Abstract
The performance of diagnostic tests crucially depends on the disease prevalence, test sensitivity, and test specificity. However, these quantities are often not well known when tests are performed outside defined routine lab procedures which make the rating of the test results somewhat problematic. A current example is the mass testing taking place within the context of the world-wide SARS-CoV-2 crisis. Here, for the first time in history, laboratory test results have a dramatic impact on political decisions. Therefore, transparent, comprehensible, and reliable data is mandatory. It is in the nature of wet lab tests that their quality and outcome are influenced by multiple factors reducing their performance by handling procedures, underlying test protocols, and analytical reagents. These limitations in sensitivity and specificity have to be taken into account when calculating the real test results.
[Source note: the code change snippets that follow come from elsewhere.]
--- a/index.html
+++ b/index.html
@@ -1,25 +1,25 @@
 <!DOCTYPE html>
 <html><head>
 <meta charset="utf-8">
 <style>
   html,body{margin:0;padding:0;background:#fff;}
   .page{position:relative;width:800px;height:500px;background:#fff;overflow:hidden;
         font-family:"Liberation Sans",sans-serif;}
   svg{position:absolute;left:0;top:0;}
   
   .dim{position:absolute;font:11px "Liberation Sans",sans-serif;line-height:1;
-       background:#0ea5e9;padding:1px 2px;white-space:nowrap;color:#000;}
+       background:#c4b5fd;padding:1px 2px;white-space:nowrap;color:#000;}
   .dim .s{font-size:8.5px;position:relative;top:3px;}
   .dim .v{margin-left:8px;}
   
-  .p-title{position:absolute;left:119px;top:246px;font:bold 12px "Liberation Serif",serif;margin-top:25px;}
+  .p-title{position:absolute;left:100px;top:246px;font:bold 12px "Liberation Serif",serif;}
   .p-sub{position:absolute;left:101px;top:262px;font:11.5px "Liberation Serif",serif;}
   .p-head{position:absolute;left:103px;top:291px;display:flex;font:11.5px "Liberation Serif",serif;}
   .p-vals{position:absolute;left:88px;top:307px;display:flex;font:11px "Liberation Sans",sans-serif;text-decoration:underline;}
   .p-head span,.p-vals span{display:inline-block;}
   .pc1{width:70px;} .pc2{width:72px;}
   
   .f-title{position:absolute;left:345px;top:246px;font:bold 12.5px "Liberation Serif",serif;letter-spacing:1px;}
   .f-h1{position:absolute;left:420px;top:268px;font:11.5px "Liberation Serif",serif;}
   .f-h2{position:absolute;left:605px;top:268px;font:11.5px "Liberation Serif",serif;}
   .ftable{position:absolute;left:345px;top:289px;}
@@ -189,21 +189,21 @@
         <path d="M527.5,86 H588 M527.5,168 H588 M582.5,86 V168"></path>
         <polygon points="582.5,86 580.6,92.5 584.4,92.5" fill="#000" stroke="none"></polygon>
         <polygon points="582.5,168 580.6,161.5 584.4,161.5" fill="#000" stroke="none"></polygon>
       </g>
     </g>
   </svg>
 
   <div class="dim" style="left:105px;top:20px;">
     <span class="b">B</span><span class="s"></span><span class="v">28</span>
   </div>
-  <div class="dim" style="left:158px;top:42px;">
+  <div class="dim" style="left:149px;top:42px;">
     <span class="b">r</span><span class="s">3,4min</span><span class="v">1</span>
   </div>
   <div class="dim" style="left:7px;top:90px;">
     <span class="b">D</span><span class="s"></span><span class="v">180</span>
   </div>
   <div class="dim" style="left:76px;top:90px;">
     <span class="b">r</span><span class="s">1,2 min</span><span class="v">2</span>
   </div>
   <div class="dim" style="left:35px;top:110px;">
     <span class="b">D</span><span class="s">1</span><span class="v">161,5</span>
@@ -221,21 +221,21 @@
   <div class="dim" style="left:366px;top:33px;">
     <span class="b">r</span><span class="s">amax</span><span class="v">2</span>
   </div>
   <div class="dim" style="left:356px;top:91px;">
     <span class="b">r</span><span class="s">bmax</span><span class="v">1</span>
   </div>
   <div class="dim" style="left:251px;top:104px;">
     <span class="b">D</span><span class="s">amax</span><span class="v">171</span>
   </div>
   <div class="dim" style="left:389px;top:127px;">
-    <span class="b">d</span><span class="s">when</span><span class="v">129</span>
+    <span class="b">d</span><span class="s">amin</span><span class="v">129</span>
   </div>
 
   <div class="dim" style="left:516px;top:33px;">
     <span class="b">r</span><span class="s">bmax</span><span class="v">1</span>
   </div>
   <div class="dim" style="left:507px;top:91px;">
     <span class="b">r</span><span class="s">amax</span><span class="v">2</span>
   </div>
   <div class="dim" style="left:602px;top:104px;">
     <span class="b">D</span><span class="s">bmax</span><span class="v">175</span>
As a resolution method, we have developed a Bayesian calculator, the Bayes Lines Tool (BLT), for analyzing disease prevalence, test sensitivity, test specificity, and, therefore, true positive, false positive, true negative, and false negative numbers from official test outcome reports. The calculator performs a simple SQL (Structured Query Language) query and can easily be implemented on any system supporting SQL. We provide an example of influenza test results from California, USA, as well as two examples of SARS-CoV-2 test results from official government reports from The Netherlands and Germany-Bavaria, to illustrate the possible parameter space of prevalence, sensitivity, and specificity consistent with the observed data. Finally, we discuss this tool’s multiple applications, including its putative importance for informing policy decisions.
Highlights
This outbreak led to the rapid development of reverse transcriptase - quantitative polymerase chain reaction (RT-qPCR) tests to identify SARS-CoV-2 RNA in specimens obtained from patients
After sporadic SARS-CoV-2 positive cases in January5,6 to the end of February 2020 worldwide cases of the SARS-CoV2-associated disease COVID-19 began to accumulate, causing policymakers in many countries to introduce countermeasures. These Non-Pharmaceutical Interventions (NPIs) predominantly started worldwide around March 2020 while the virus was characterized as a pandemic on 11 March, 2020.6,7 As a result, for more than one year large parts of the world are in a COVID-19 crisis-mode with daily reporting of SARS-CoV-2 cases in dashboards worldwide
Given the critical role that dashboards and graphs based on SARS-CoV-2 test results play for policymakers, health professionals, and the general public,8 our objective was to develop a Bayesian calculator that could calculate test quantities and prevalence solely based on officially reported numbers of total and positive tests, i.e., without making any a priori assumptions
Summary
In December 2019, a cluster of patients with pneumonia of unknown origin was associated with the emergence of a novel beta-coronavirus of bat origin, first named 2019-nCoV2 and later specified as severe acute respiratory syndromecoronavirus-2 (SARS-CoV-2). This outbreak led to the rapid development of reverse transcriptase - quantitative polymerase chain reaction (RT-qPCR) tests to identify SARS-CoV-2 RNA in specimens obtained from patients.2,4After sporadic SARS-CoV-2 positive cases in January to the end of February 2020 worldwide cases of the SARS-CoV2-associated disease COVID-19 began to accumulate, causing policymakers in many countries to introduce countermeasures. In December 2019, a cluster of patients with pneumonia of unknown origin was associated with the emergence of a novel beta-coronavirus of bat origin, first named 2019-nCoV2 and later specified as severe acute respiratory syndromecoronavirus-2 (SARS-CoV-2).. In December 2019, a cluster of patients with pneumonia of unknown origin was associated with the emergence of a novel beta-coronavirus of bat origin, first named 2019-nCoV2 and later specified as severe acute respiratory syndromecoronavirus-2 (SARS-CoV-2).3 This outbreak led to the rapid development of reverse transcriptase - quantitative polymerase chain reaction (RT-qPCR) tests to identify SARS-CoV-2 RNA in specimens obtained from patients.. After sporadic SARS-CoV-2 positive cases in January to the end of February 2020 worldwide cases of the SARS-CoV2-associated disease COVID-19 began to accumulate, causing policymakers in many countries to introduce countermeasures. Thereby, a person is considered a case (i.e., infected), once a test turns out positive.